И, конечно, совершенно случайно рыжий циник оказался в ту ночь на палубе, да так близко, что сумел вовремя схватить меня, удержать почти уже на лету, в полете – вниз, в смерть. Тренированный человек, конечно: и мышцы, и реакции. Все-таки изучает поведение крупных хищников. А они очень быстрые, эти звери…

И вот не душа моя тихо плывет над заснеженной арбатской мостовой, а я, я сама оставляю ровную цепочку черных следов на белом ноябрьском снегу. И думаю. И вспоминаю.

Направо Плотников переулок. Раньше тут останавливался синий троллейбус. Цвели тополя над магазином «Диета». Здесь, после того как родители развелись, однажды я видела своего отца – он стоял внутри, в магазине, и почему-то смотрел сквозь стекло на улицу. Смотрел, не видя, и меня не заметил. Тоска, безысходная тоска была в этом взгляде. И я быстро пошла в переулок, свернула в другой и потом долго сидела на лавочке в каком-то дворе. Почему? Не знаю. Я тогда долго плакала, там, на лавочке.

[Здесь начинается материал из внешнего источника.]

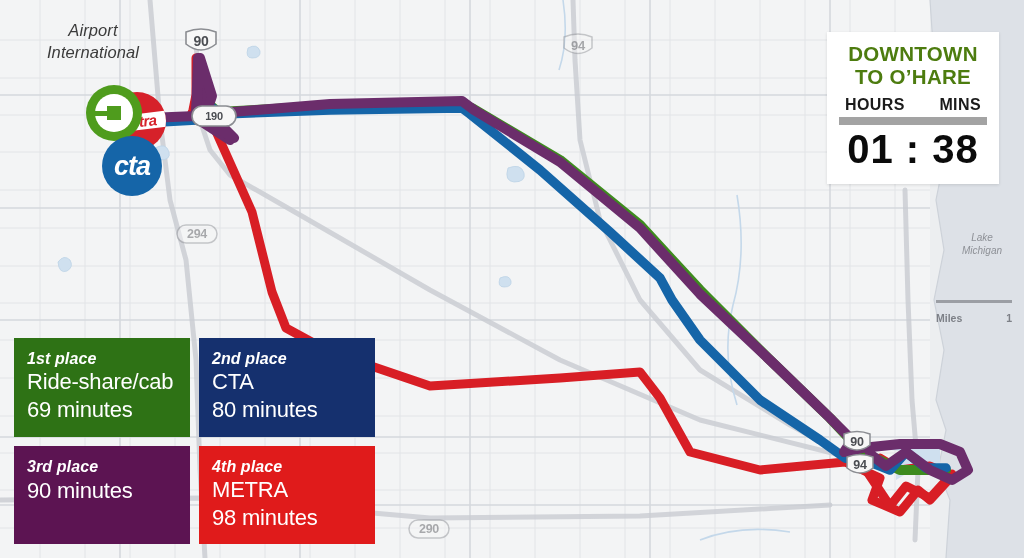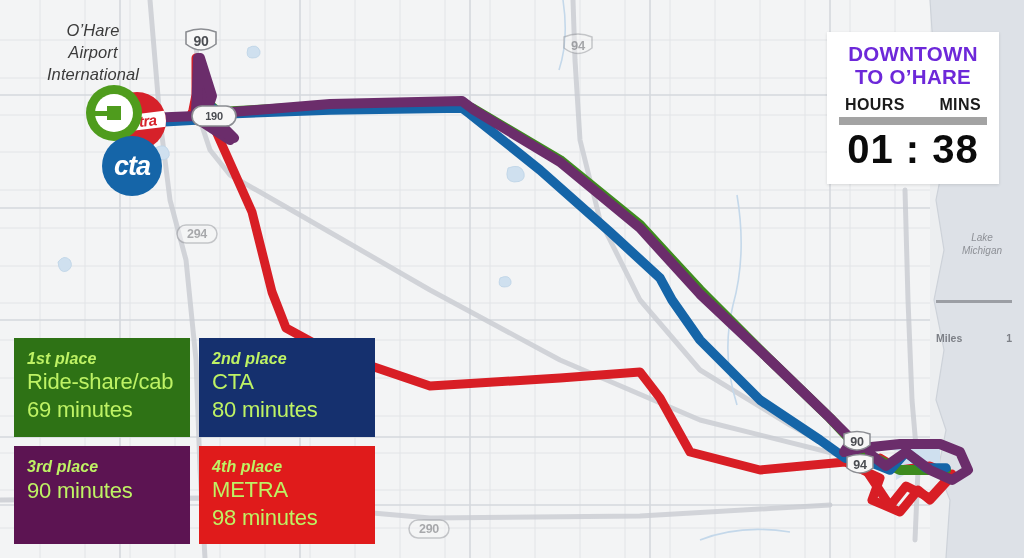"O’Hare" div { html: <div>O’Hare</div> -> none }
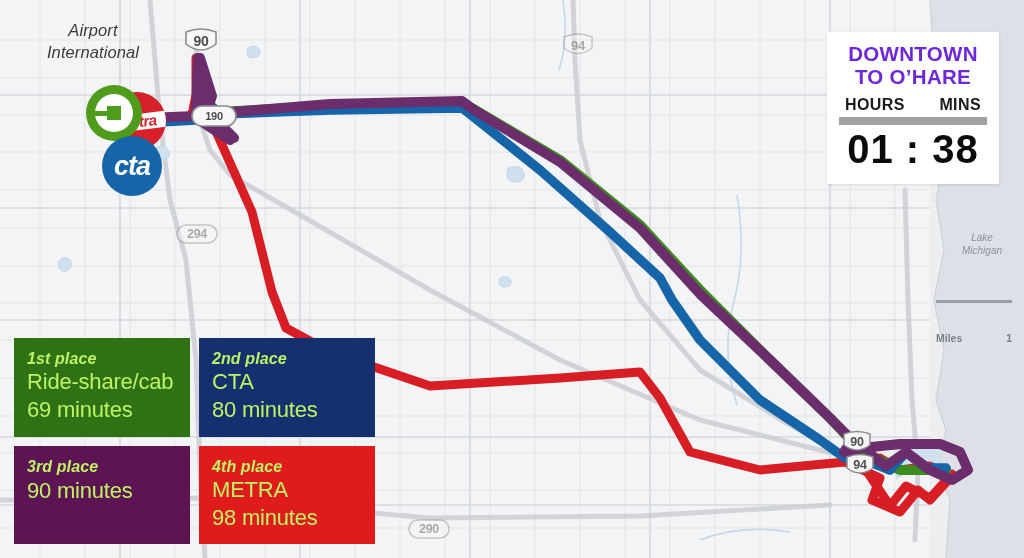"DOWNTOWN" .timer-title { color: #6d28d9 -> #4d7c0f }
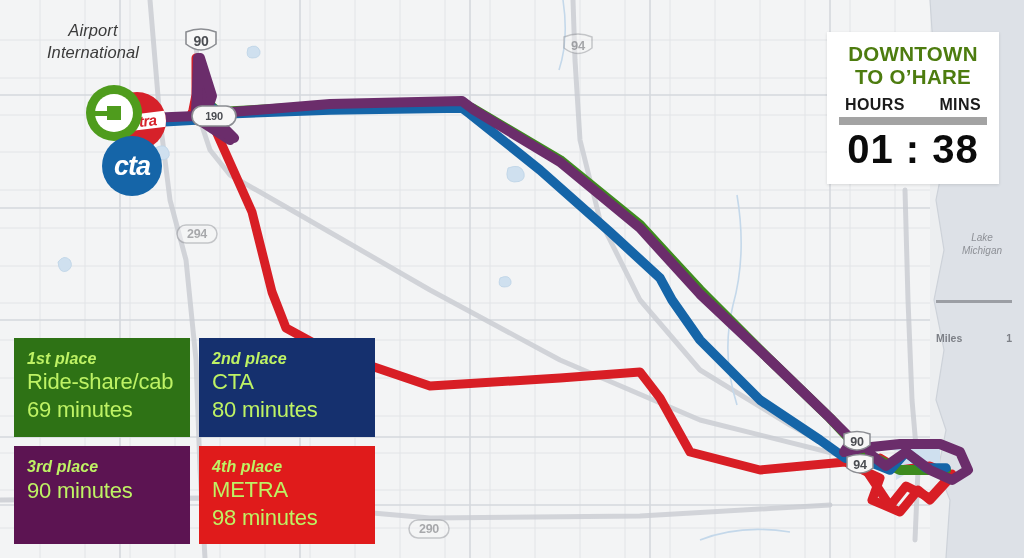"Miles" .scale-bar .labels { margin-top: 29px -> none; padding-top: 0 -> 9px }
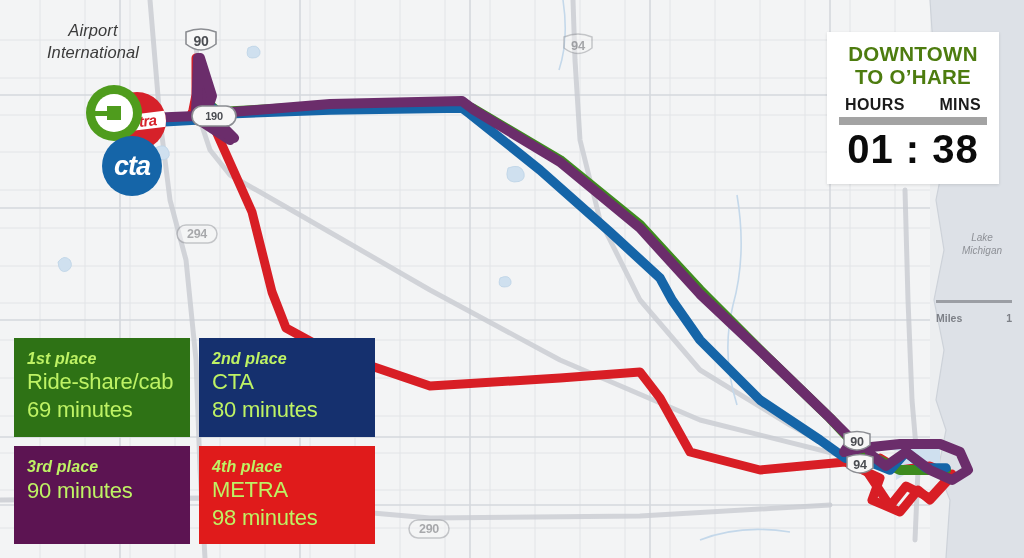"1st place" .legend-card { color: #bef264 -> #ffffff }
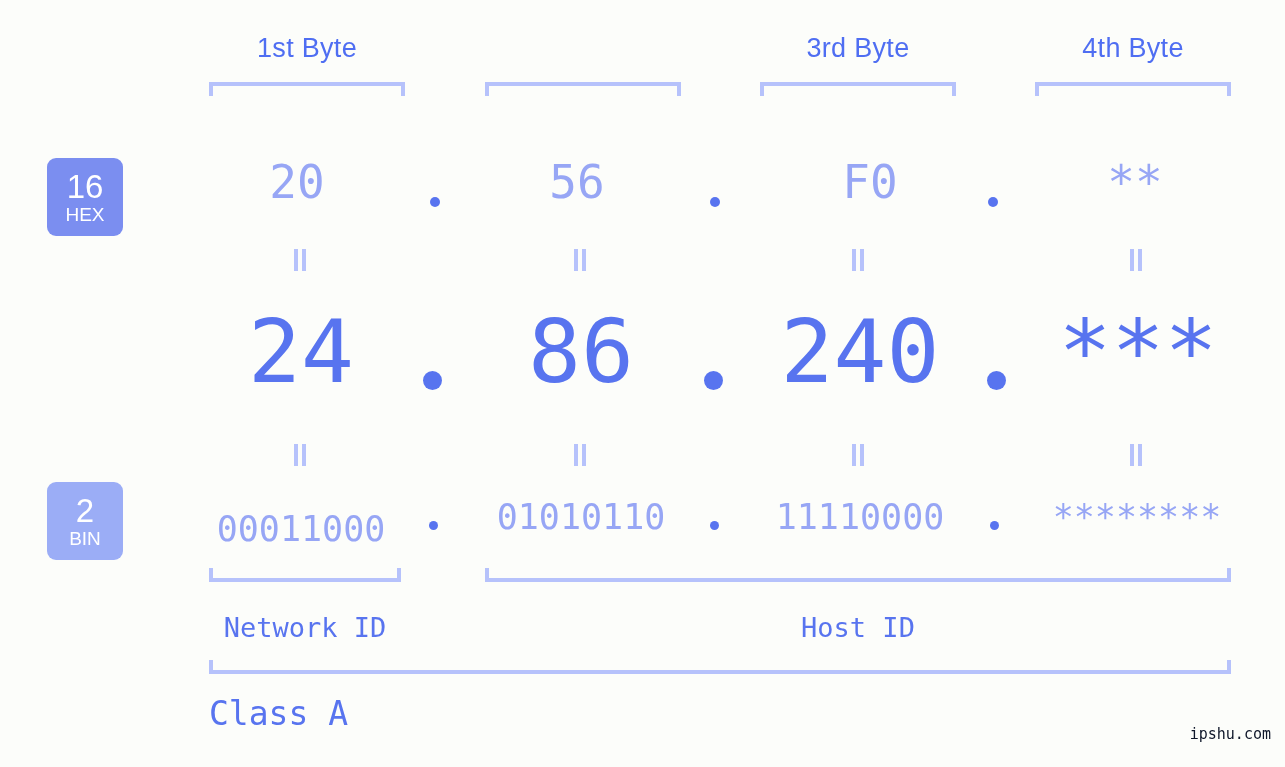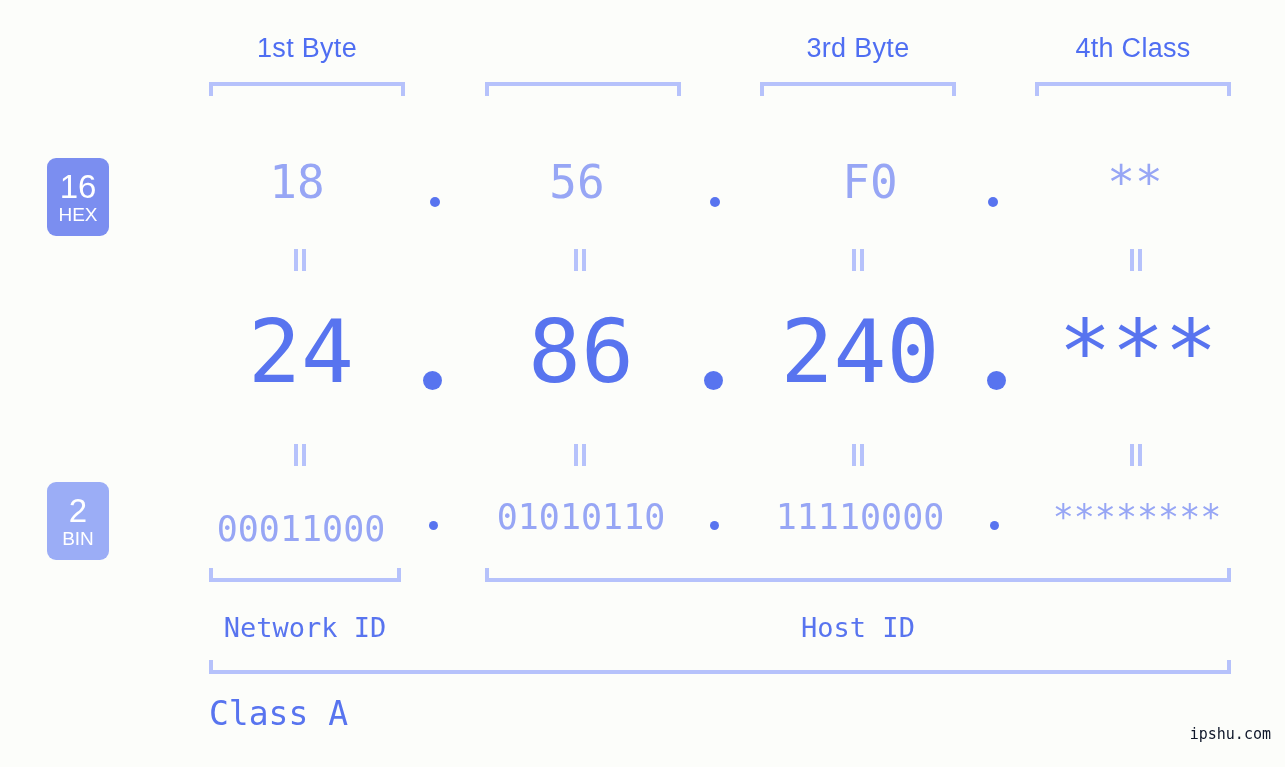"4th Class" div.byte-label { text: Class -> Byte }
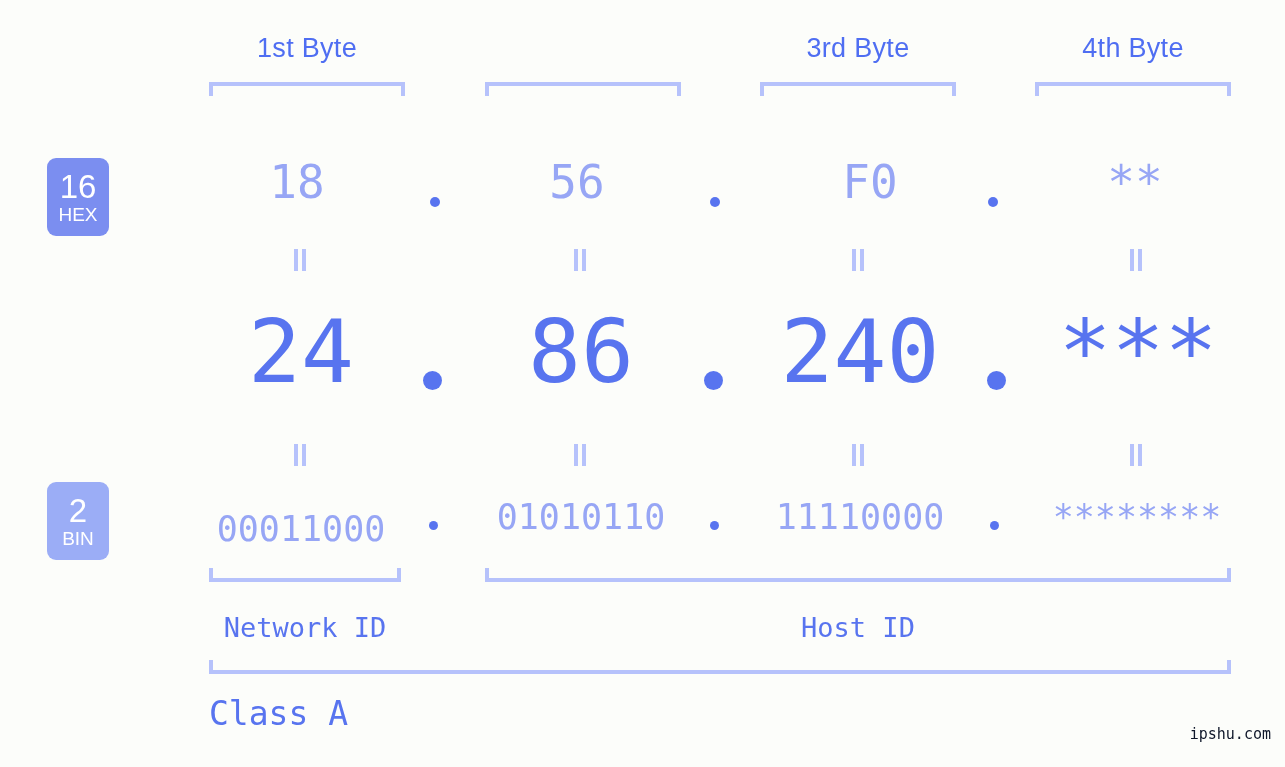"16" .badge { width: 62px -> 76px }
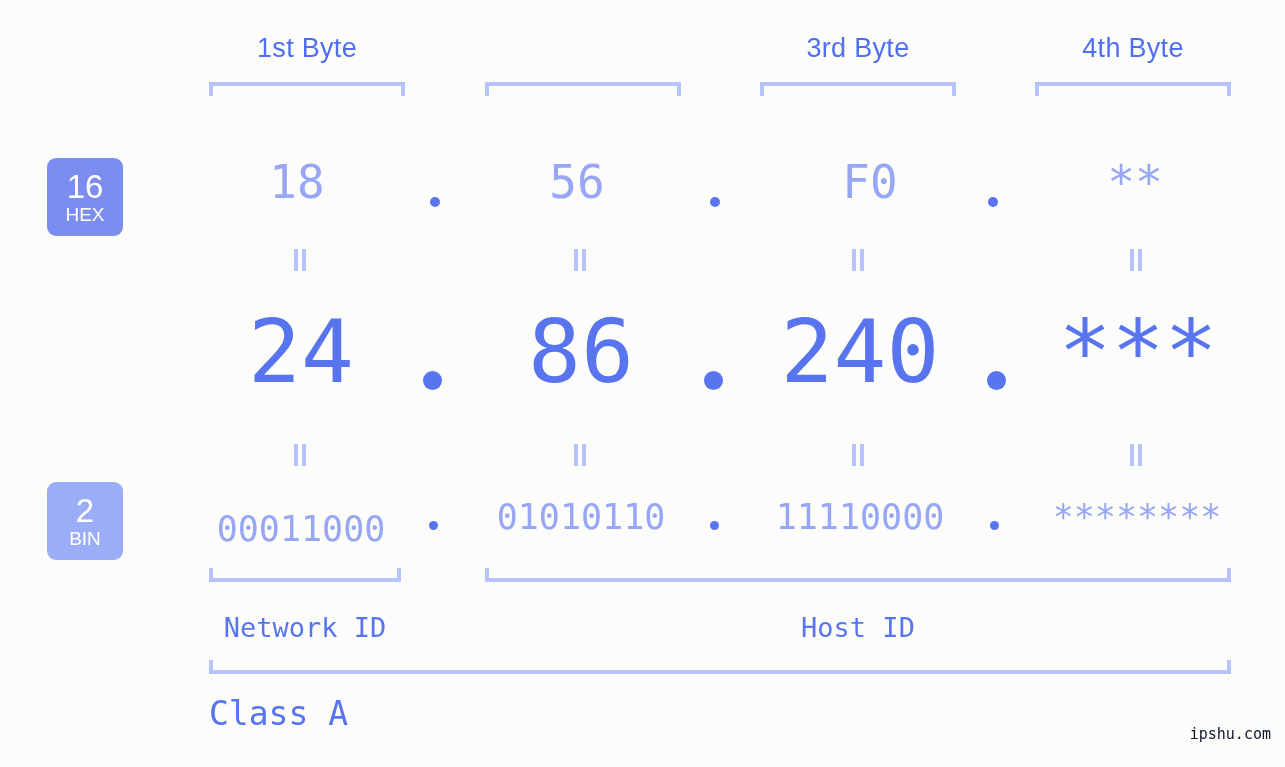"18" div.val-cell { text: 18 -> 20 }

Налево букинистический. Сейчас он называется «Антиквариат», и книг там почти не осталось. А сколько было куплено! Последний раз – полный «Брем» для Ники, 1913 года издания – почти даром. На Арбате букинистических было несколько, на моей памяти три. Один вот этот, в начале, два других – в дальнем конце, ближе к «Праге». Ни одного настоящего не осталось. Впрочем, книг теперь я и не покупаю. Но захожу сюда иногда – посмотреть на расписной фарфор тончайших чашек, погреться в свете теплых лучей старинных настольных ламп. Тепло у них какое-то особое. И свет очень мягкий, человеческий. Добрый.